**WHAT NEEDS TO BE DONE:** All records must be quoted exactly. Omit the pictures.

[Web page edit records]
---------------
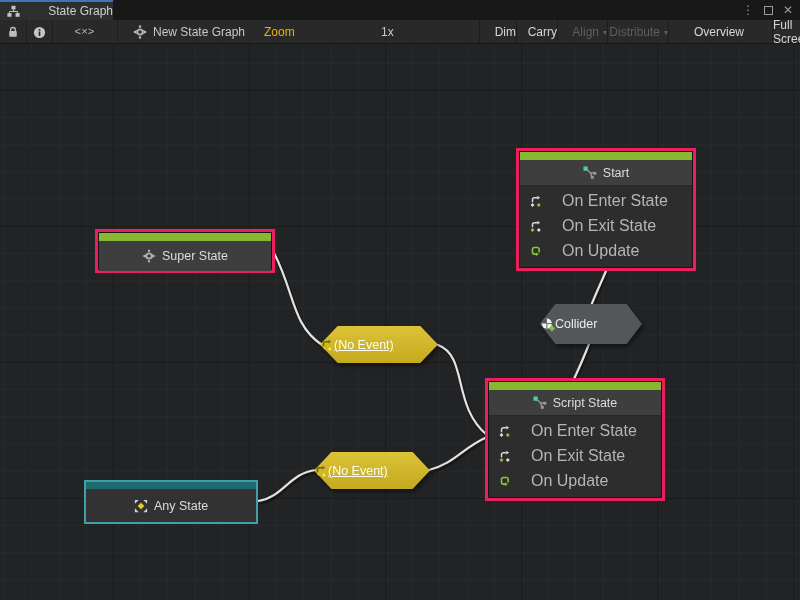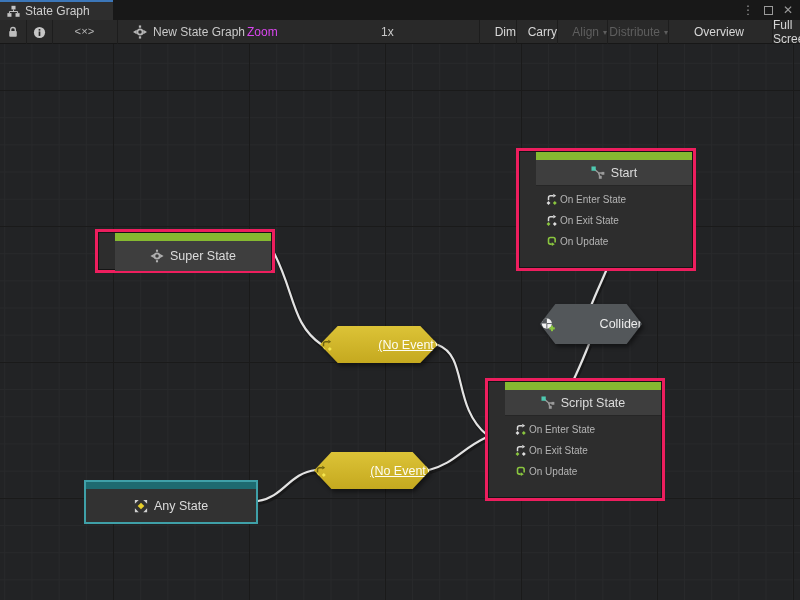"State Graph" .tab { justify-content: none -> space-between }
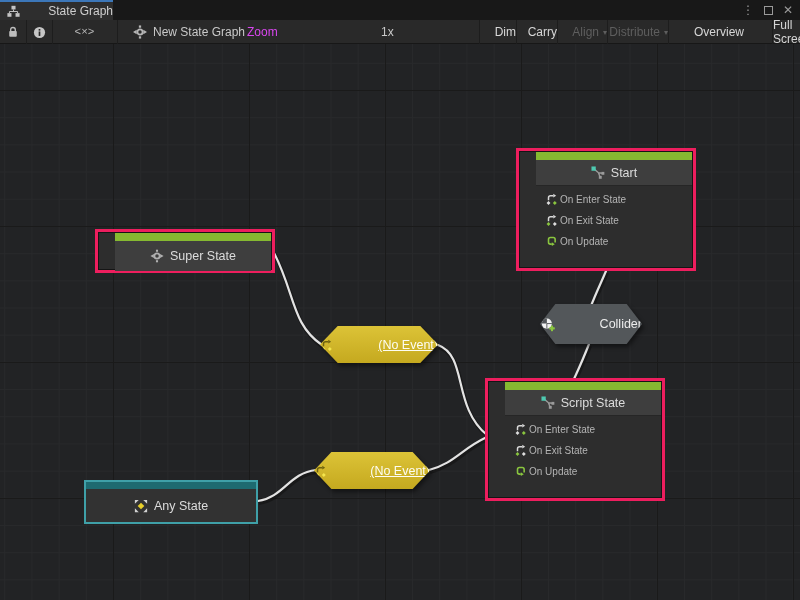"Zoom" div.tb-item { color: #d946ef -> #eab308; left: 247px -> 264px }
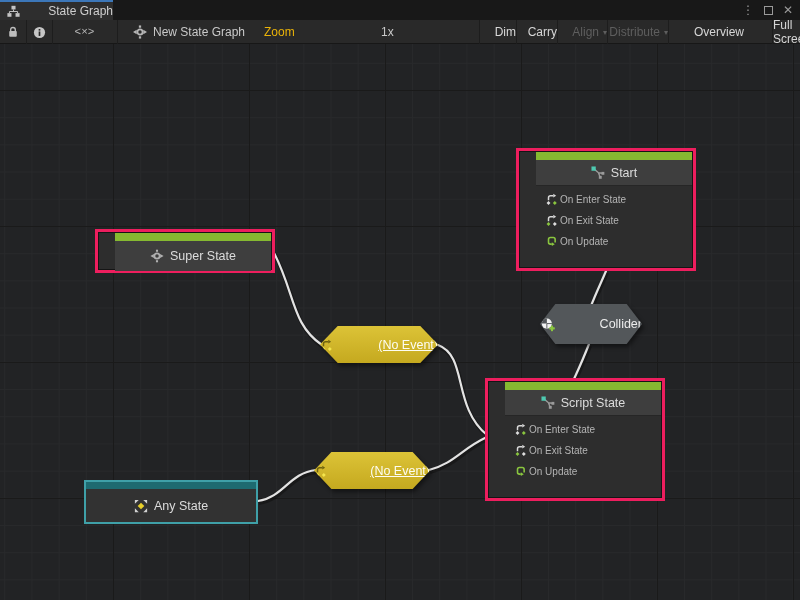"Start" .node-inner { padding-left: 16px -> none }
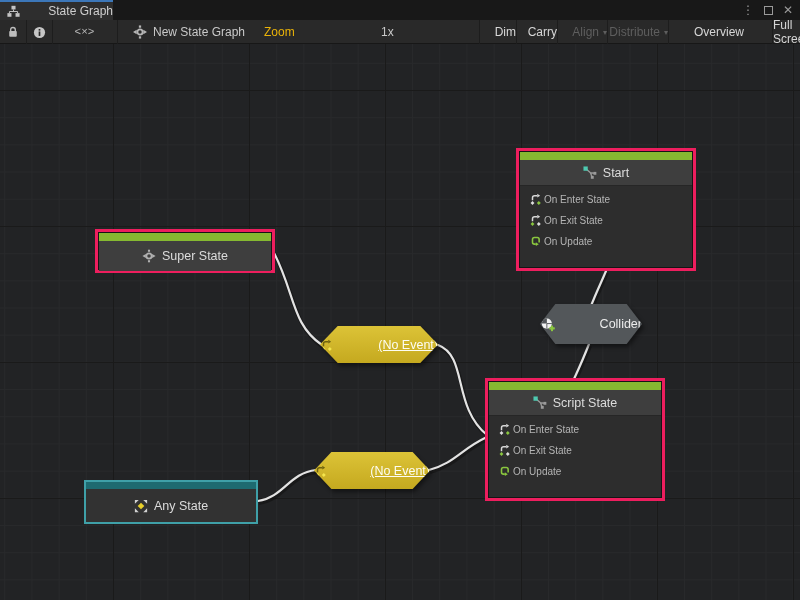"On Enter State" .evrow { font-size: 10px -> 16px; gap: 1px -> 19px }
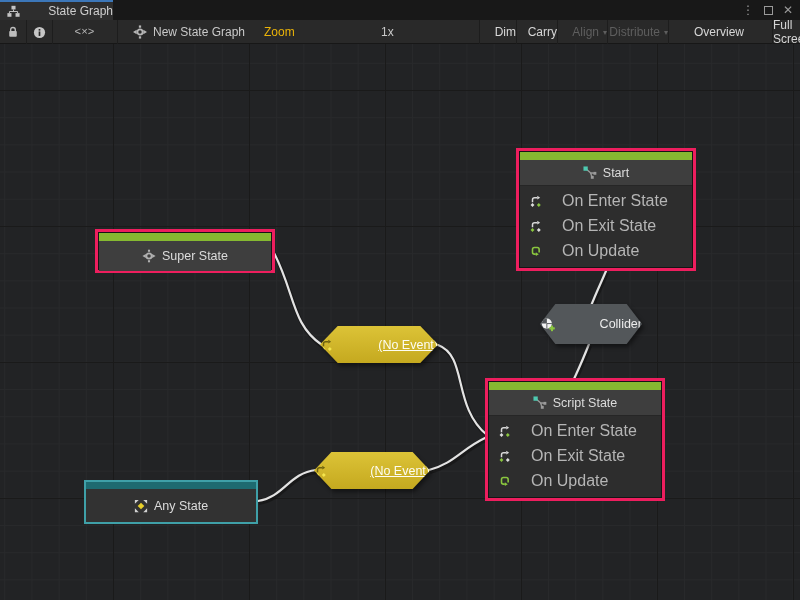"Collider" .hex { justify-content: space-between -> flex-start }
---------------
**COMPLETED EXERCISE:**
"State Graph" .tab { justify-content: none -> space-between }
"Zoom" div.tb-item { color: #d946ef -> #eab308; left: 247px -> 264px }
"Start" .node-inner { padding-left: 16px -> none }
"On Enter State" .evrow { font-size: 10px -> 16px; gap: 1px -> 19px }
"Collider" .hex { justify-content: space-between -> flex-start }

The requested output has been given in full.